Weeknotes: 3rd March 2025

Last week

Using Go with Wasm and Web Workers

As indicated last week, I spent some time learning how to use both Go for Web Assembly and with Web Workers for parallelism in the browser. I wrote a long post about the details if that's of any interest.

Webplats

To make the above post I had to actually do tweaks to Webplats, the software I wrote that hosts this site. The technical details aren't that exciting, but it's just nice to observe how liberating it is to be able to hit a limitation of the hosting tool you're using and be able to quickly change it to remove that limitation.

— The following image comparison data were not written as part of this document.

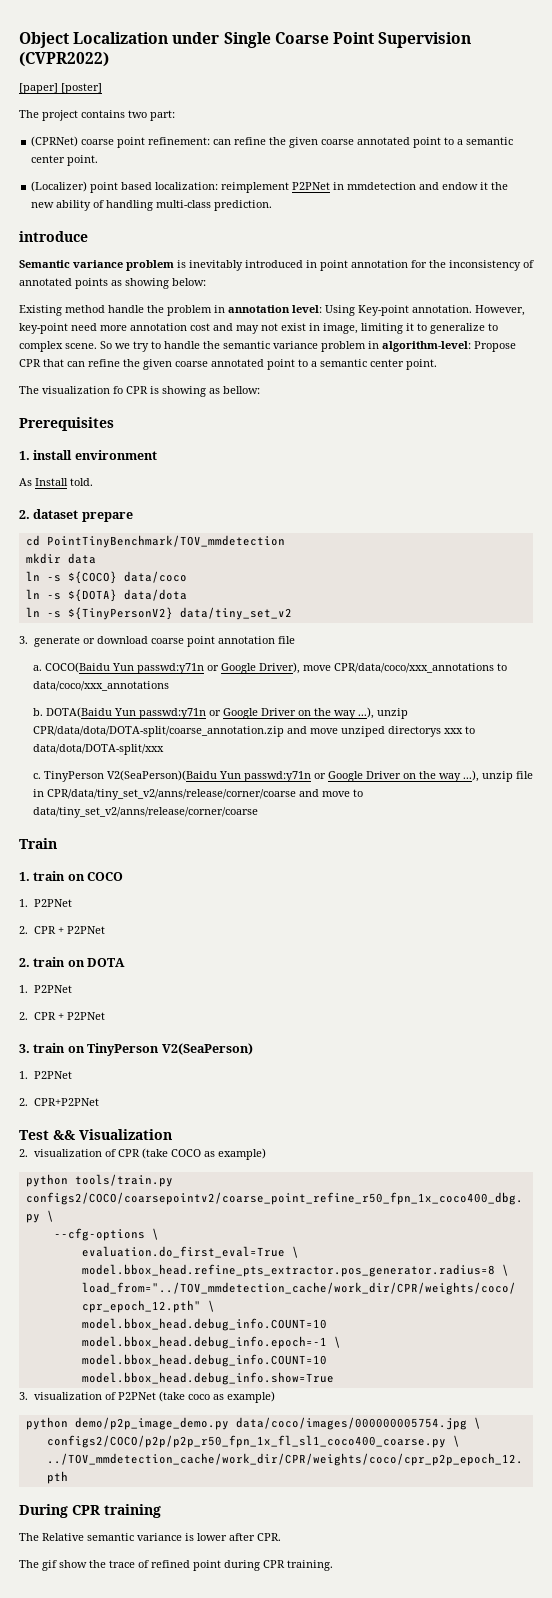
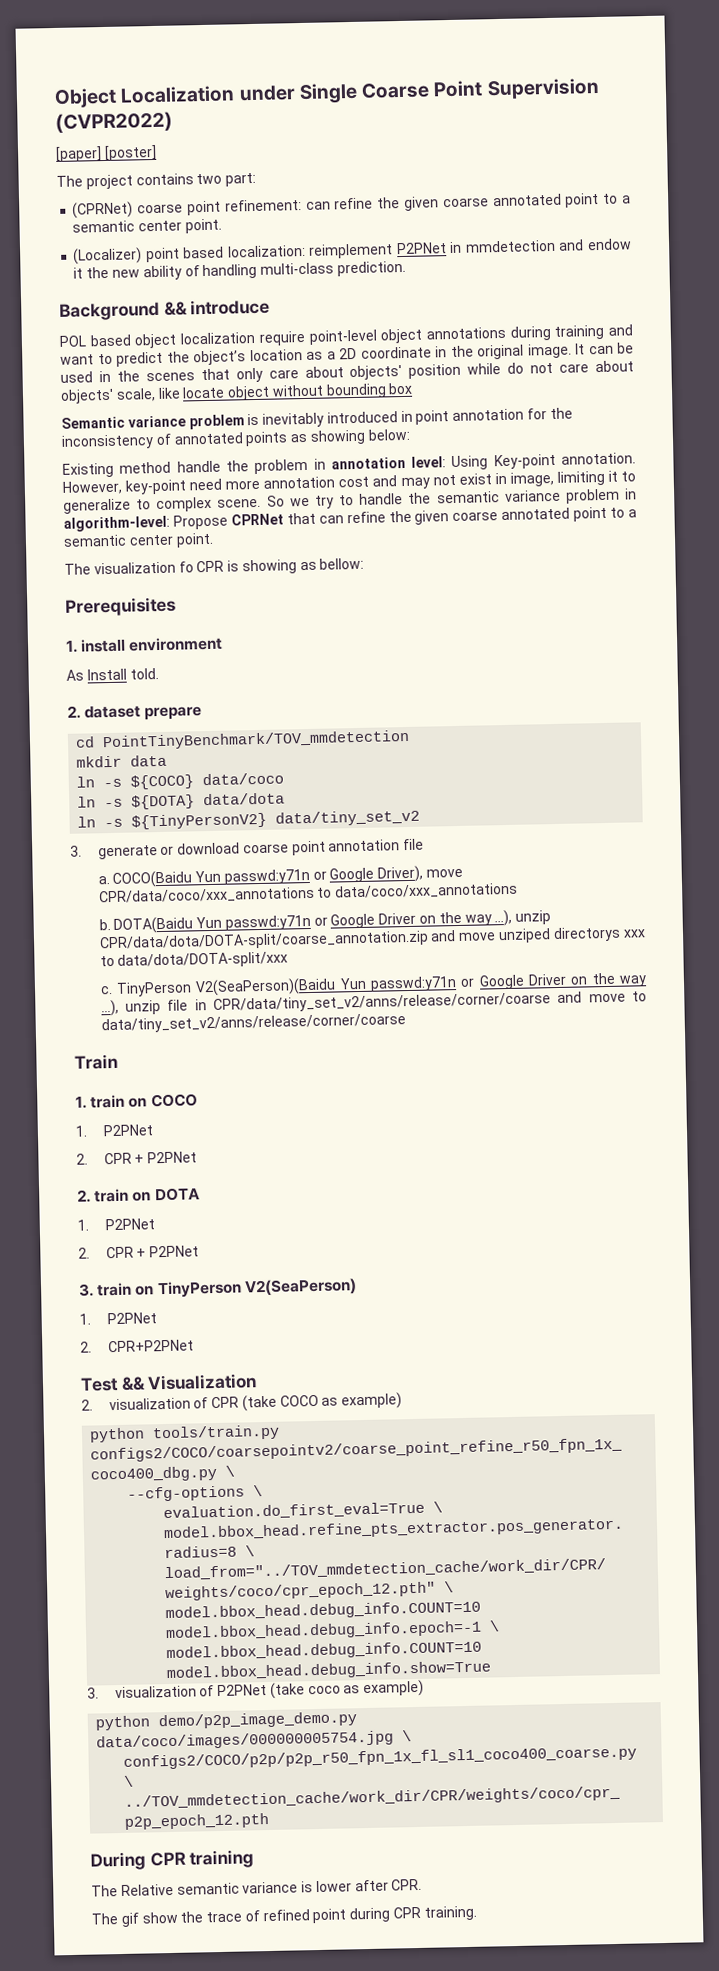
(273, 205) none -> [59,301,188,321] Background &&
(88, 236) none -> [59,324,633,349] [60,342,634,367] [60,360,635,383] [60,382,414,404] // POL based object localization require point-level object annotations during training and want to predict the object’s location as a 2D coordinate in the original image. It can be used in the scenes that only care about objects' position while do not care about objects' scale, like locate object without bounding box
[19,359,41,367] CPR -> [230,513,284,526] CPRNet

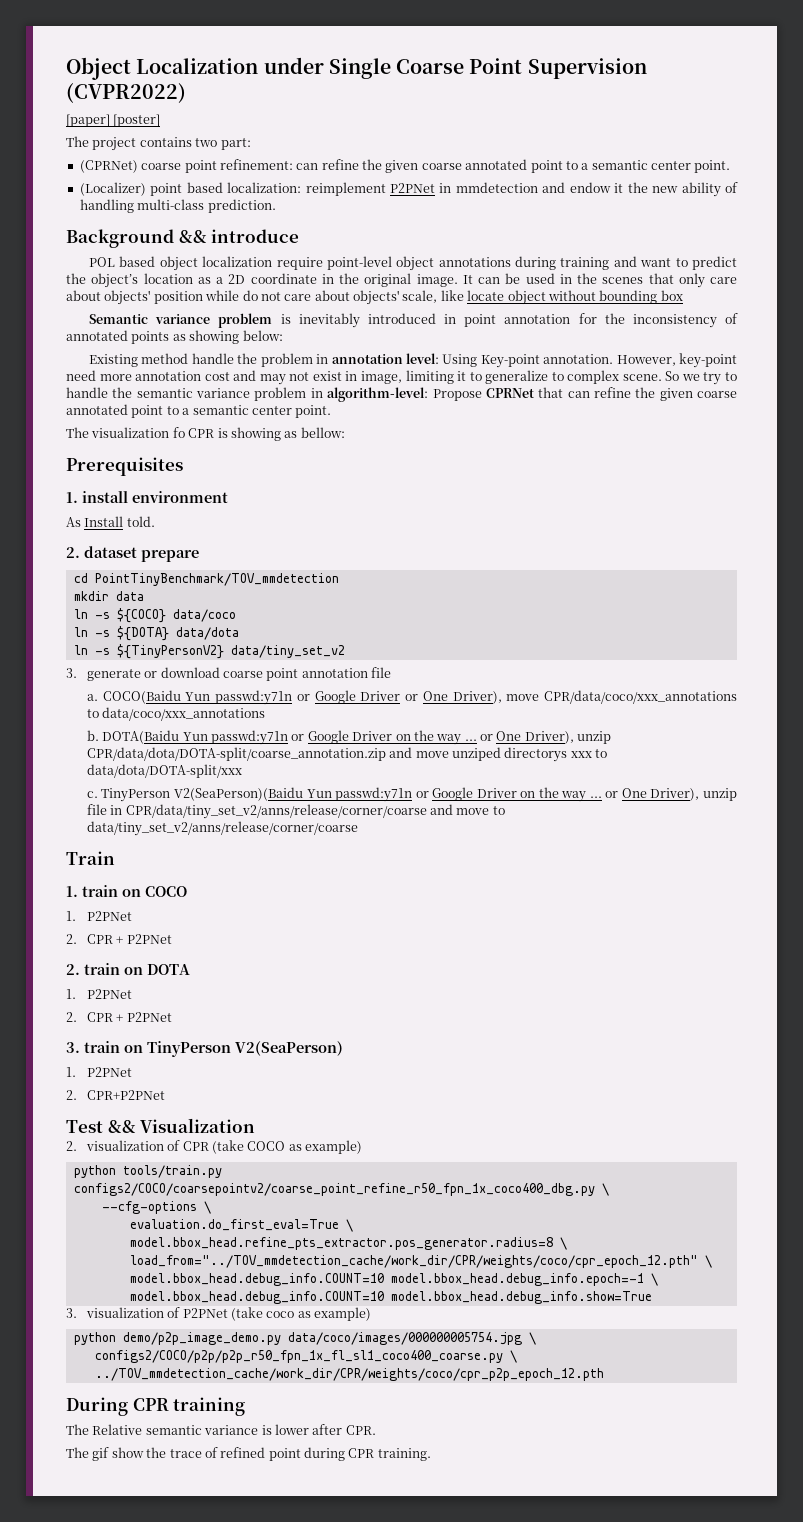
(375, 875) none -> [360,691,448,701] Driver or One
[494,909,513,927] ...), -> [464,731,574,744] ... or One Driver),
[100,999,119,1017] ...), -> [589,788,700,801] ... or One Driver),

I did however also have to disable code syntax highlighting as hilite (or possibly one the libraries it uses to tokenise the code) is struggling with Go, and no syntax-highlighting seemed a better fallback that confusing syntax-highlighting. This is the flipside of the liberations of course :)

ZFS vs free memory

I spent a bunch of time chasing what was mysteriously consuming all the RAM on one of our compute servers. For the last couple of weeks the "used" memory was reported as being very high despite there being no processes to which that memory was attributed. We had a bunch of suspicions, but in the end it appears to be ZFS: the caches ZFS use are being attributed to "used" rather than "buffers/caches" in most reports on Linux. I can confirm this via:

$ cat /proc/spl/kstat/zfs/arcstats | grep data_size
data_size                       4    579687081472

Yes, that's 580 GB of cache in RAM :)

I've no idea why we're getting this now, rather than in the past, as this seems to have been the behaviour of ZFS ARC for a long time based on my stackoverflow observations, and it makes it quite hard to work out what is actually usable on a shared machine now.

LIFE

Alison and I have been working away at an update to the LIFE maps, fixing some issues with the species filtering in particular. For example, in the original data some bird species were filtered out early as GDAL silently ignored any range vectors that had the type "surface" rather than "polygon". Had there been an error we would have noticed and fixed them, but alas not.

After much checking things this last couple of months, we're ready to put up a new set of layers on Zenodo.

iNaturalist data

For a lot of what I work on we use the IUCN Red List for species range data. The IUCN range data is generated via expert assessment and is considered generally the best source of data to work with. However, like anything it does have some limitations: some are technical, e.g., there's always more species to find and assess; and some are non-technical, which is where licensing comes into play.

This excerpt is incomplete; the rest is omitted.